### Data to examine ###

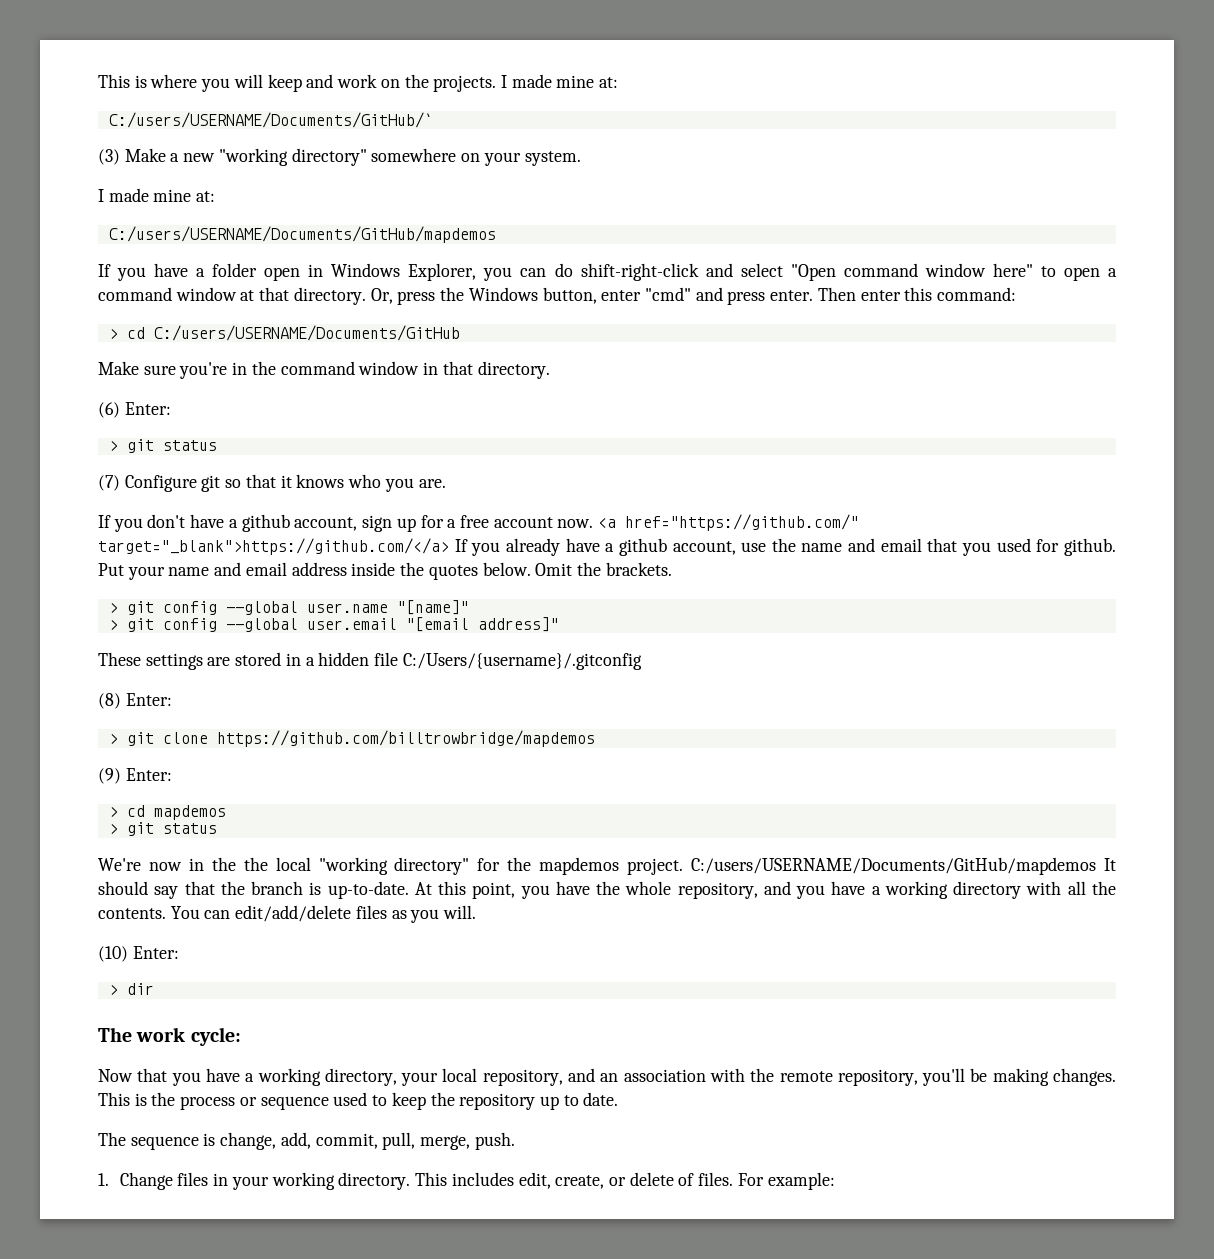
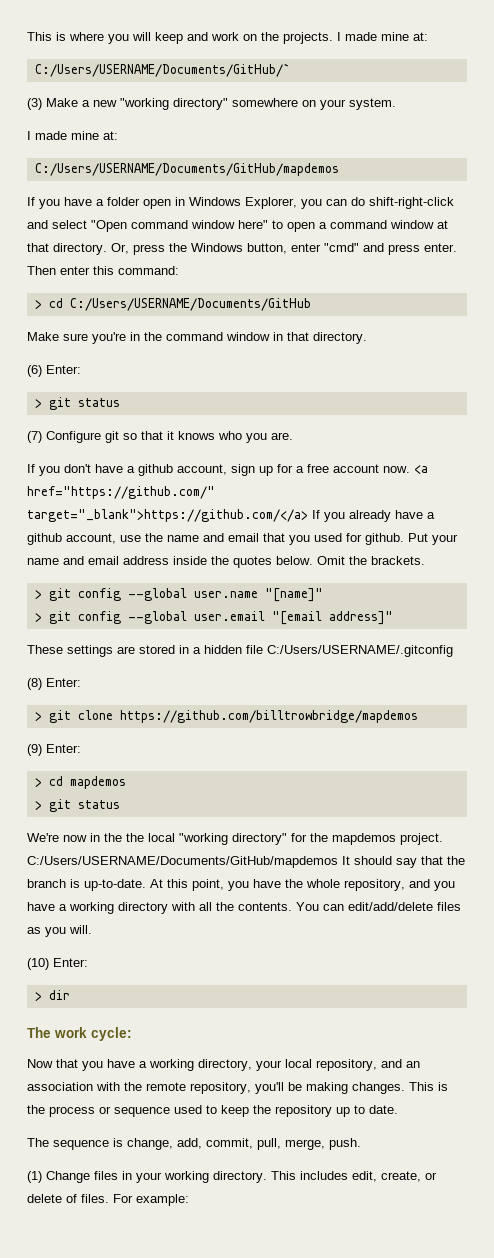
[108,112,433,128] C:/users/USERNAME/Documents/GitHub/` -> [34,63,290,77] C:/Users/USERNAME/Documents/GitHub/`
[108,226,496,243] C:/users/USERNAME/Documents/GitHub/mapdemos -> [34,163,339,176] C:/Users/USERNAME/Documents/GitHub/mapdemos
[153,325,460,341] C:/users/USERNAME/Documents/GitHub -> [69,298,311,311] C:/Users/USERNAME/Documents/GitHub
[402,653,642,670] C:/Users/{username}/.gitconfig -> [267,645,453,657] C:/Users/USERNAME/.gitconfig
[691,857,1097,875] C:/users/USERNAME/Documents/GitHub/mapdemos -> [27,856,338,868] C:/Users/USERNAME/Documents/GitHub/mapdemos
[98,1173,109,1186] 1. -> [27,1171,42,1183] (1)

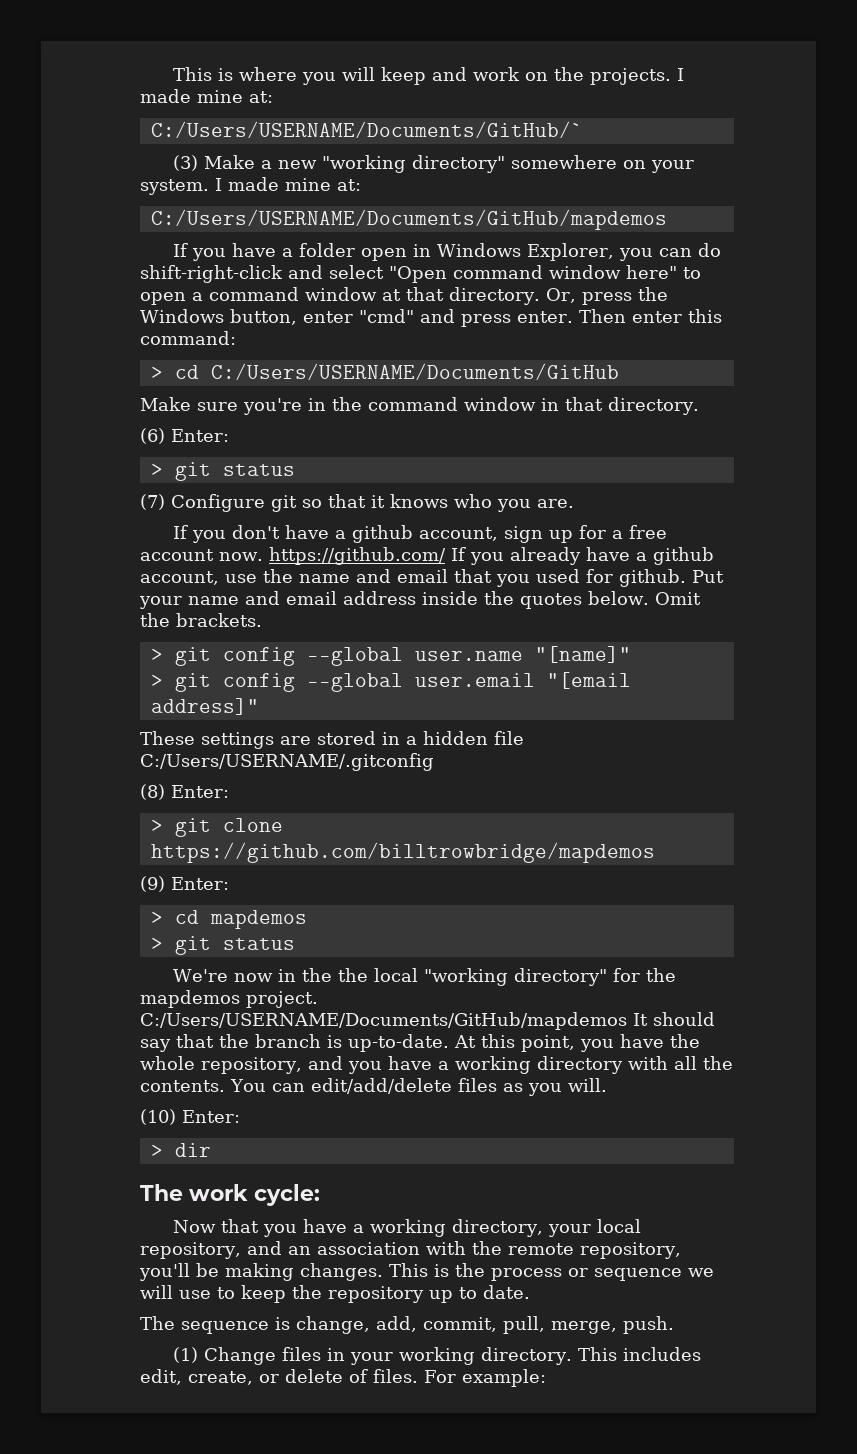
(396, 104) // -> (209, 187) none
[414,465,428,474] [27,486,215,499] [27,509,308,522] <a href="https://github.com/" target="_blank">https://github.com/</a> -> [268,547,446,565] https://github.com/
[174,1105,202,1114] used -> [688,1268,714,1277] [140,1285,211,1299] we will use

###
### Data to examine ###

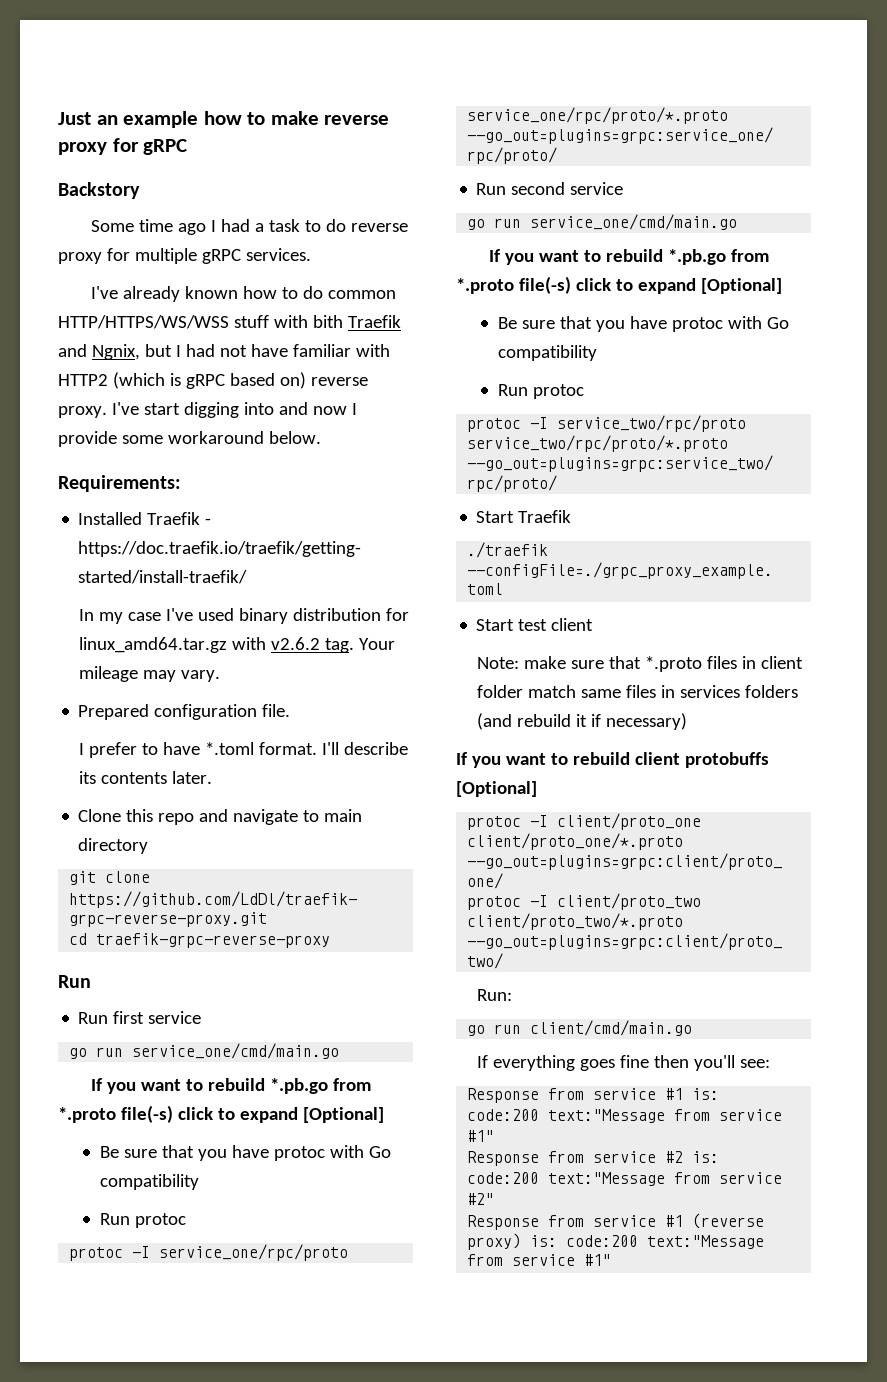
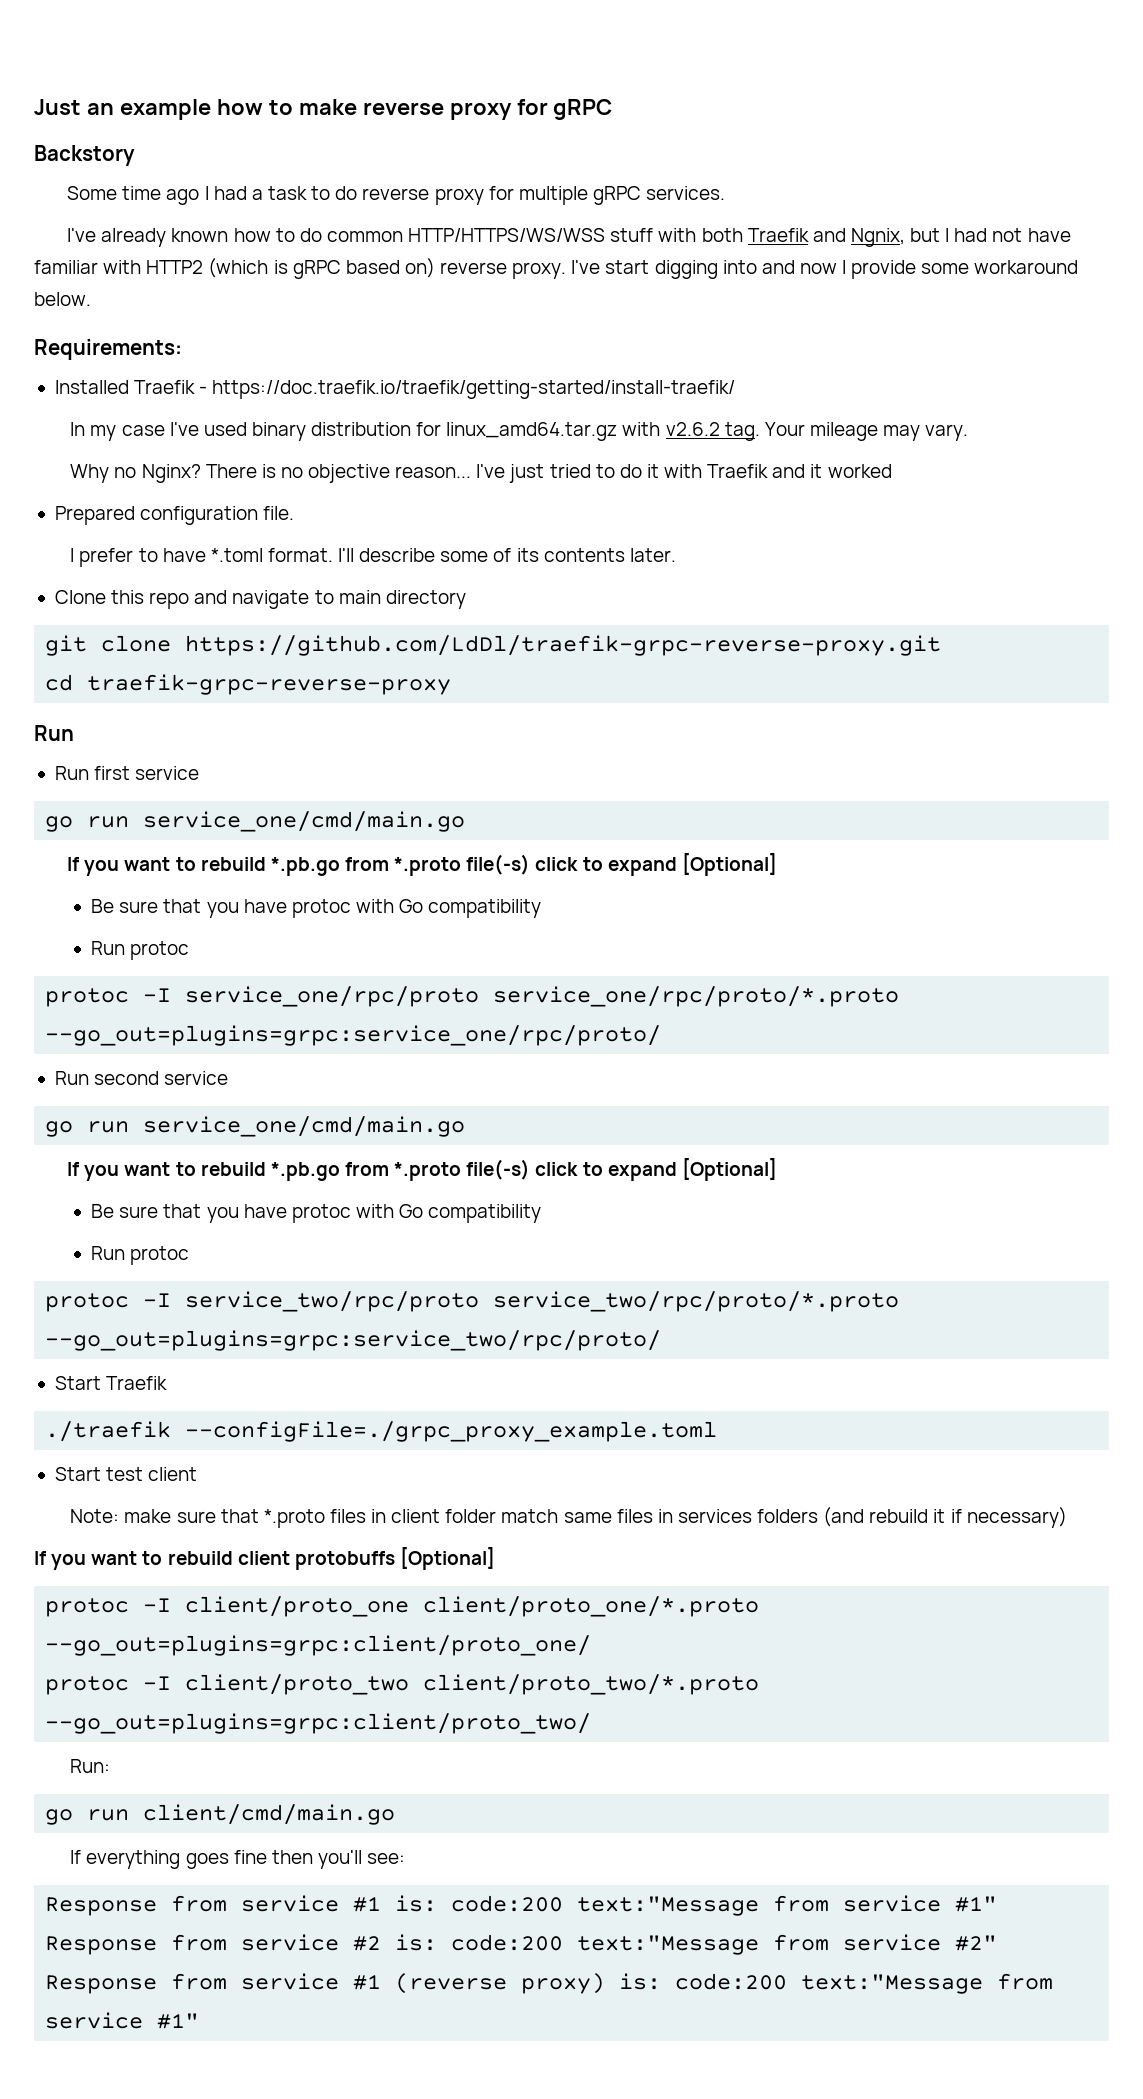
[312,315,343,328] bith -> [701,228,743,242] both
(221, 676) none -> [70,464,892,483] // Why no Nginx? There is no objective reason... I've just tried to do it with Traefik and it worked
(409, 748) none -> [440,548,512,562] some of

###

• [Problem description] Repeat, exactly as they stand above, the lines from the line with "(396, 104) // -> (209, 187) none" to the line with "[174,1105,202,1114] used ->", both lines included.

• [Task output]
(396, 104) // -> (209, 187) none
[414,465,428,474] [27,486,215,499] [27,509,308,522] <a href="https://github.com/" target="_blank">https://github.com/</a> -> [268,547,446,565] https://github.com/
[174,1105,202,1114] used -> [688,1268,714,1277] [140,1285,211,1299] we will use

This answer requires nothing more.